Throughout the show, Profit (through voice-over or directly into the camera) talks to the viewer, offering insights into his character, or occasionally hinting at what he plans to do.
This has the unsettling effect of making the viewer feel closer to Profit, as though the character is taking us into his confidence.
But it also implicates the viewer in his actions, leaving them only to look on as he destroys the people he seeks to replace, or views as a threat, like the tenacious Joanne Meltzer (Lisa Zane), Gracen & Gracen's chief of security.
Meltzer, along with new hire Jeffery Sykes (Sherman Augustus) are the only people who are even suspicious of Profit's too-perfect "urban professional" act, and watching them try to stop Profit becomes a fascinating game of cat-and-mouse.
But, Profit is not alone. He manages to dig up some dirt on an otherwise perfectly innocent, kind secretary named Gail (Lisa Darr), and uses his leverage against her to make her do his dirty work.
Gail serves as the viewer's conscience, bringing home the fact that even though we're rooting for him, Profit is evil.
But beyond dark subject matter, "Profit" also has a sinister sense of humor and uses its motivated office drone protagonist to serve as a razor-sharp critique of cold, soulless corporate greed.
Profit's a psycho, but all his coworkers just think he has a keen business sense.

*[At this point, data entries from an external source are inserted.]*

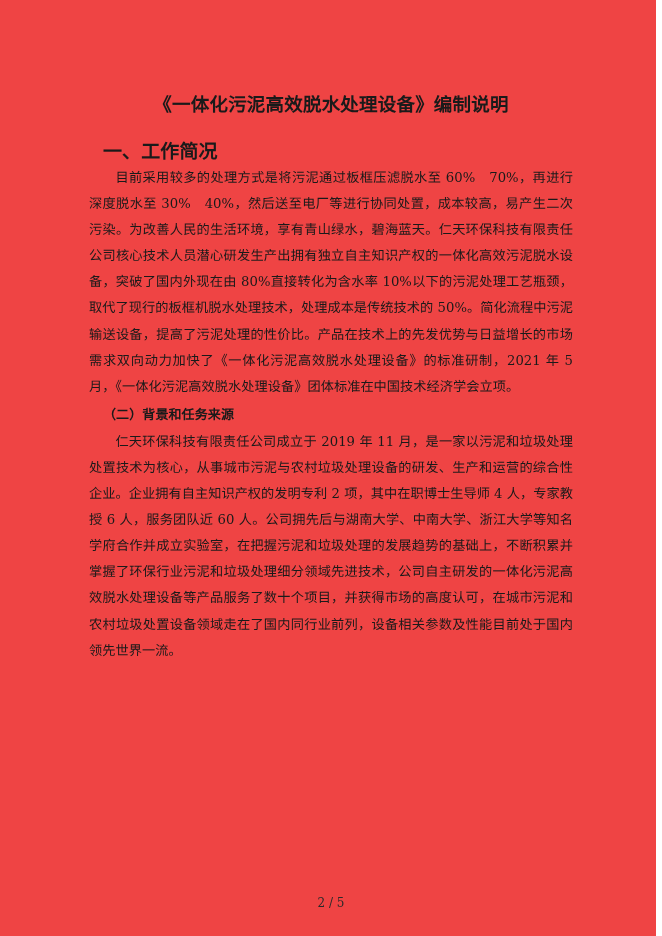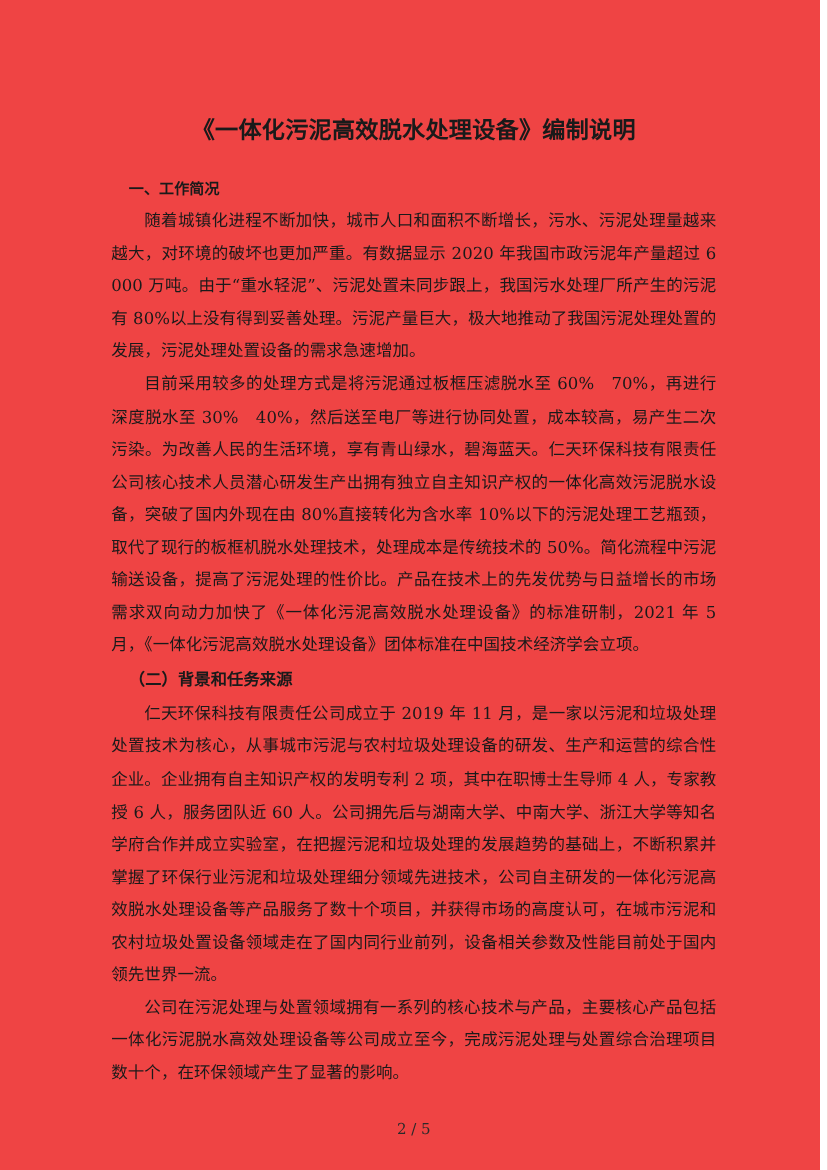--- a/index.html
+++ b/index.html
@@ -48,7 +48,7 @@
   }
 
   .h1 {
-    font-size: 12px;
+    font-size: 19px;
     font-weight: bold;
     line-height: 26px;
     margin: 0 0 1px 0;

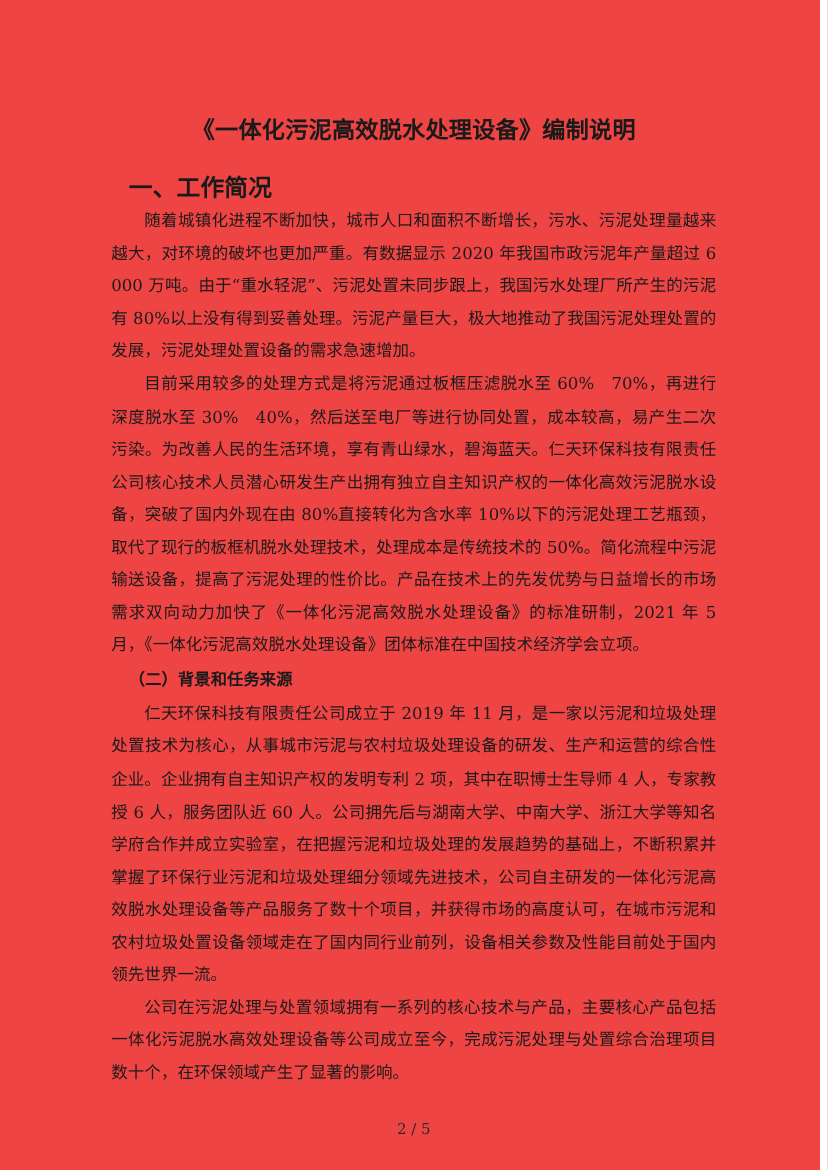--- a/index.html
+++ b/index.html
@@ -106,7 +106,6 @@
     <div class="h1">一、工作简况</div>
 
 
-    <p class="body-par">随着城镇化进程不断加快，城市人口和面积不断增长，污水、污泥处理量越来越大，对环境的破坏也更加严重。有数据显示 2020 年我国市政污泥年产量超过 6000 万吨。由于“重水轻泥”、污泥处置未同步跟上，我国污水处理厂所产生的污泥有 80%以上没有得到妥善处理。污泥产量巨大，极大地推动了我国污泥处理处置的发展，污泥处理处置设备的需求急速增加。</p>
 
     <p class="body-par">目前采用较多的处理方式是将污泥通过板框压滤脱水至 60%　70%，再进行深度脱水至 30%　40%，然后送至电厂等进行协同处置，成本较高，易产生二次污染。为改善人民的生活环境，享有青山绿水，碧海蓝天。仁天环保科技有限责任公司核心技术人员潜心研发生产出拥有独立自主知识产权的一体化高效污泥脱水设备，突破了国内外现在由 80%直接转化为含水率 10%以下的污泥处理工艺瓶颈，取代了现行的板框机脱水处理技术，处理成本是传统技术的 50%。简化流程中污泥输送设备，提高了污泥处理的性价比。产品在技术上的先发优势与日益增长的市场需求双向动力加快了《一体化污泥高效脱水处理设备》的标准研制，2021 年 5 月，《一体化污泥高效脱水处理设备》团体标准在中国技术经济学会立项。</p>
 

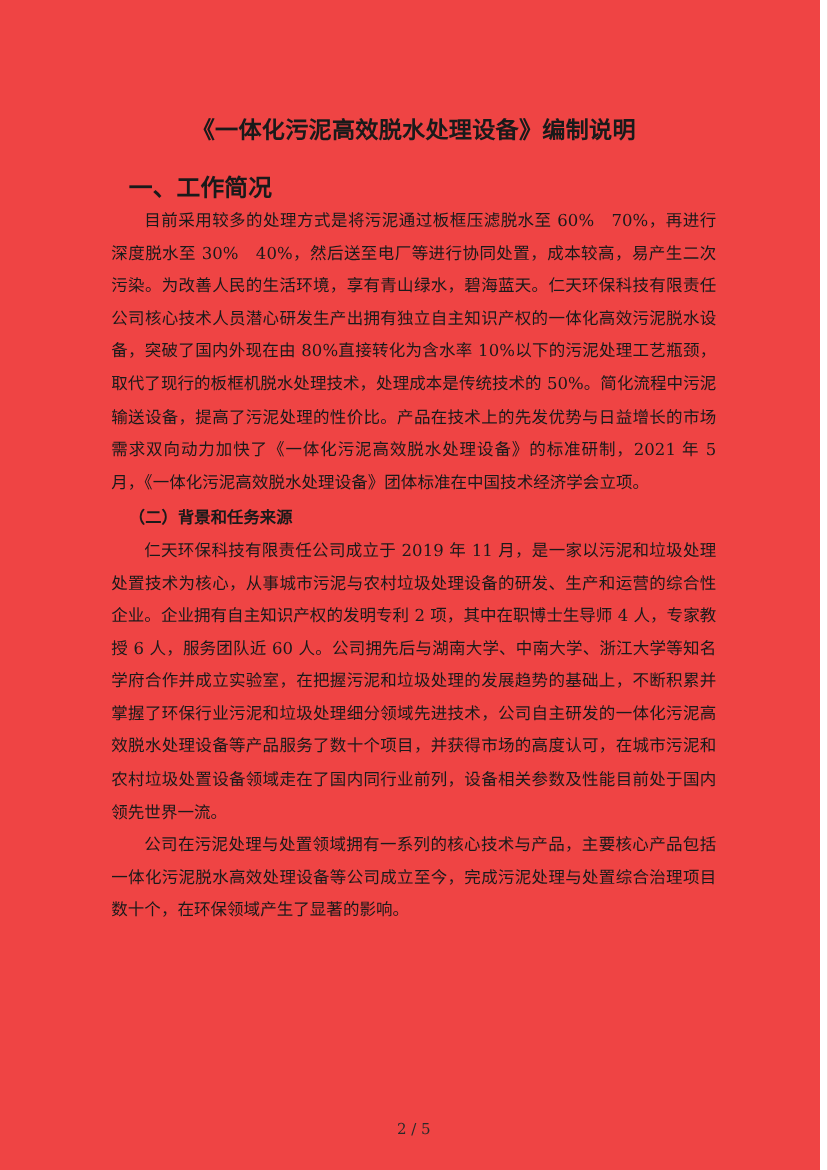--- a/index.html
+++ b/index.html
@@ -113,7 +113,6 @@
 
     <p class="body-par">仁天环保科技有限责任公司成立于 2019 年 11 月，是一家以污泥和垃圾处理处置技术为核心，从事城市污泥与农村垃圾处理设备的研发、生产和运营的综合性企业。企业拥有自主知识产权的发明专利 2 项，其中在职博士生导师 4 人，专家教授 6 人，服务团队近 60 人。公司拥先后与湖南大学、中南大学、浙江大学等知名学府合作并成立实验室，在把握污泥和垃圾处理的发展趋势的基础上，不断积累并掌握了环保行业污泥和垃圾处理细分领域先进技术，公司自主研发的一体化污泥高效脱水处理设备等产品服务了数十个项目，并获得市场的高度认可，在城市污泥和农村垃圾处置设备领域走在了国内同行业前列，设备相关参数及性能目前处于国内领先世界一流。</p>
 
-    <p class="body-par">公司在污泥处理与处置领域拥有一系列的核心技术与产品，主要核心产品包括　一体化污泥脱水高效处理设备等公司成立至今，完成污泥处理与处置综合治理项目数十个，在环保领域产生了显著的影响。</p>
 
   </div>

Plus, his phony exterior skewers the kind of yuppie culture that choked the country for the '80s and the better part of the '90s.
Sadly, though maybe not unexpectedly, the show lasted only for eight episodes, including the 90-minute pilot episode.
But for anyone interested in a pitch-black, challenging character study with bits of social commentary and gallows humor, "Profit" is well worth your time and money.
From the Vault takes a second look at pop culture artifacts that might have been ignored the first time around, or that we might have simply forgotten about.